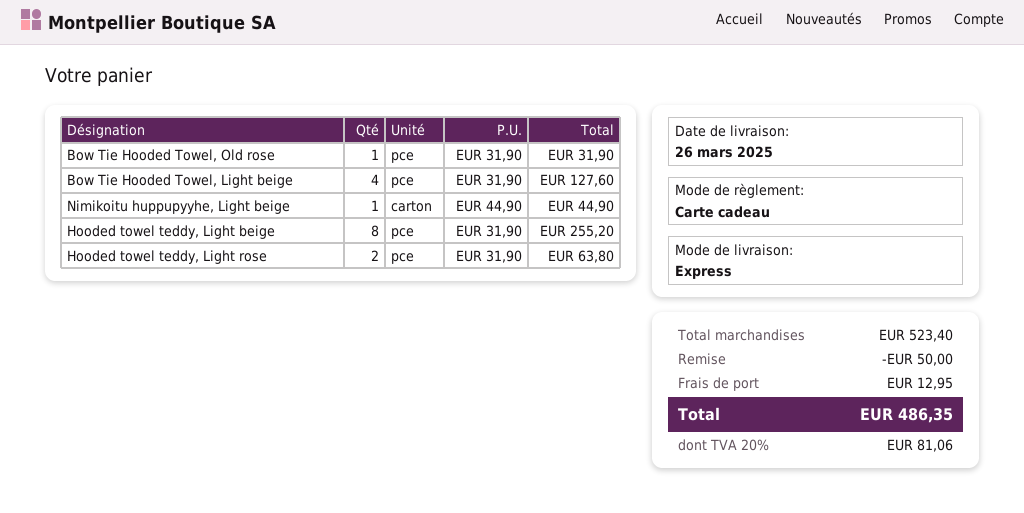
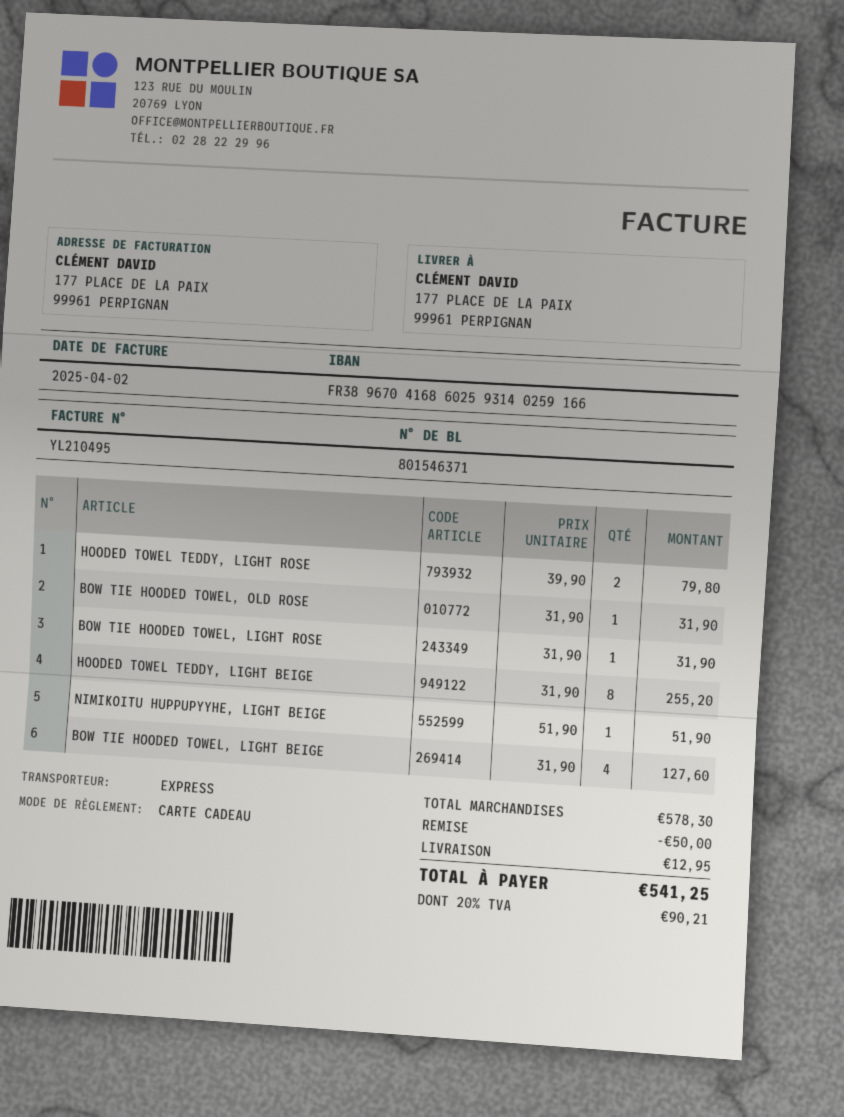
Nimikoitu huppupyyhe, Light beige: 1 x 44.90 = 44.90 -> 1 x 51.90 = 51.90
Hooded towel teddy, Light rose: 2 x 31.90 = 63.80 -> 2 x 39.90 = 79.80
BOW TIE HOODED TOWEL, LIGHT ROSE: none -> 1 x 31.90 = 31.90
subtotal: 523.40 -> 578.30
tax: 20% = 81.06 -> 20% = 90.21
total: 486.35 -> 541.25

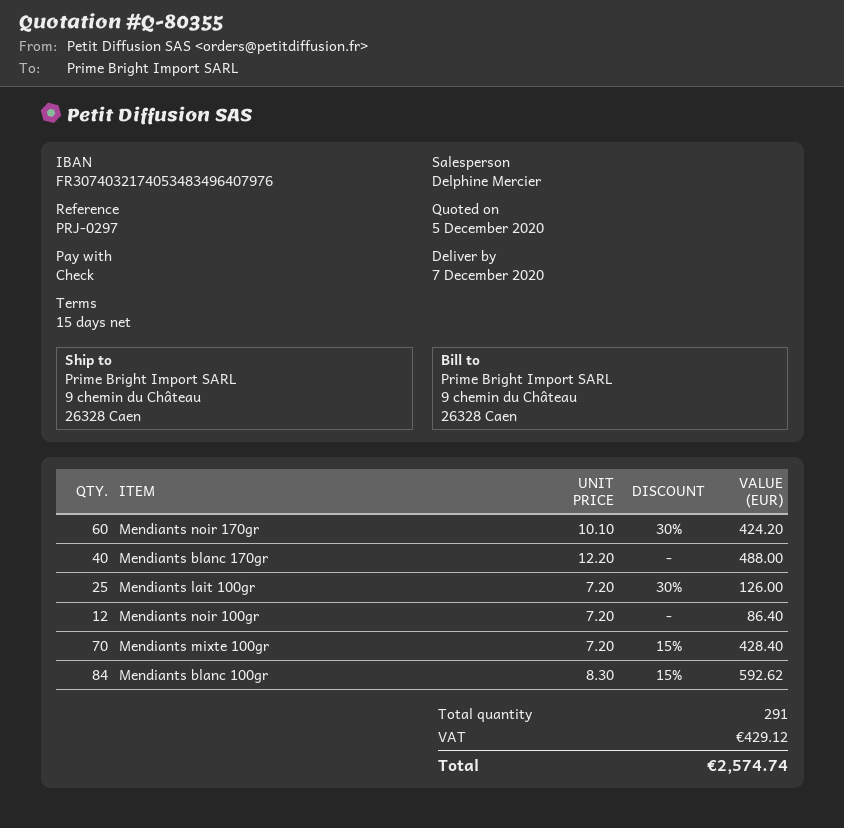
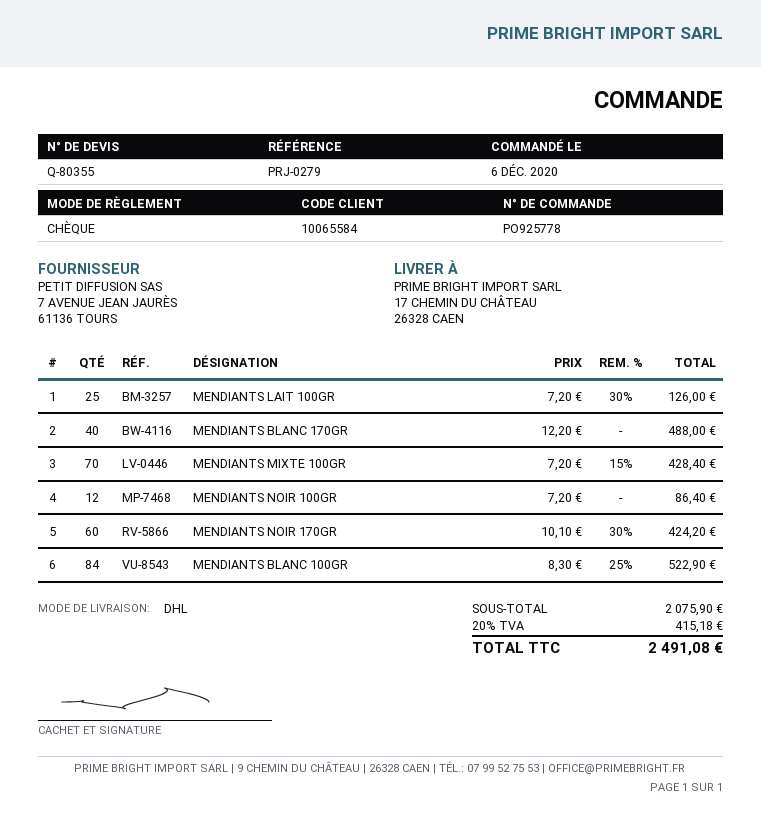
reference: PRJ-0297 -> PRJ-0279
ship to: 9 chemin du Château, 26328 Caen -> 17 CHEMIN DU CHÂTEAU, 26328 CAEN
Mendiants blanc 100gr: 84 x 8.30 - 15% = 592.62 -> 84 x 8.30 - 25% = 522.90
tax: 429.12 -> 415.18
total: 2574.74 -> 2491.08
========================================
__Work required__: Starting with the line that has "Hooded towel teddy, Light" and going on through the line that has "ship to: 9 chemin", transcribe the records above exactly, but skip the pictures.

__Result of the task__:
Hooded towel teddy, Light rose: 2 x 31.90 = 63.80 -> 2 x 39.90 = 79.80
BOW TIE HOODED TOWEL, LIGHT ROSE: none -> 1 x 31.90 = 31.90
subtotal: 523.40 -> 578.30
tax: 20% = 81.06 -> 20% = 90.21
total: 486.35 -> 541.25

reference: PRJ-0297 -> PRJ-0279
ship to: 9 chemin du Château, 26328 Caen -> 17 CHEMIN DU CHÂTEAU, 26328 CAEN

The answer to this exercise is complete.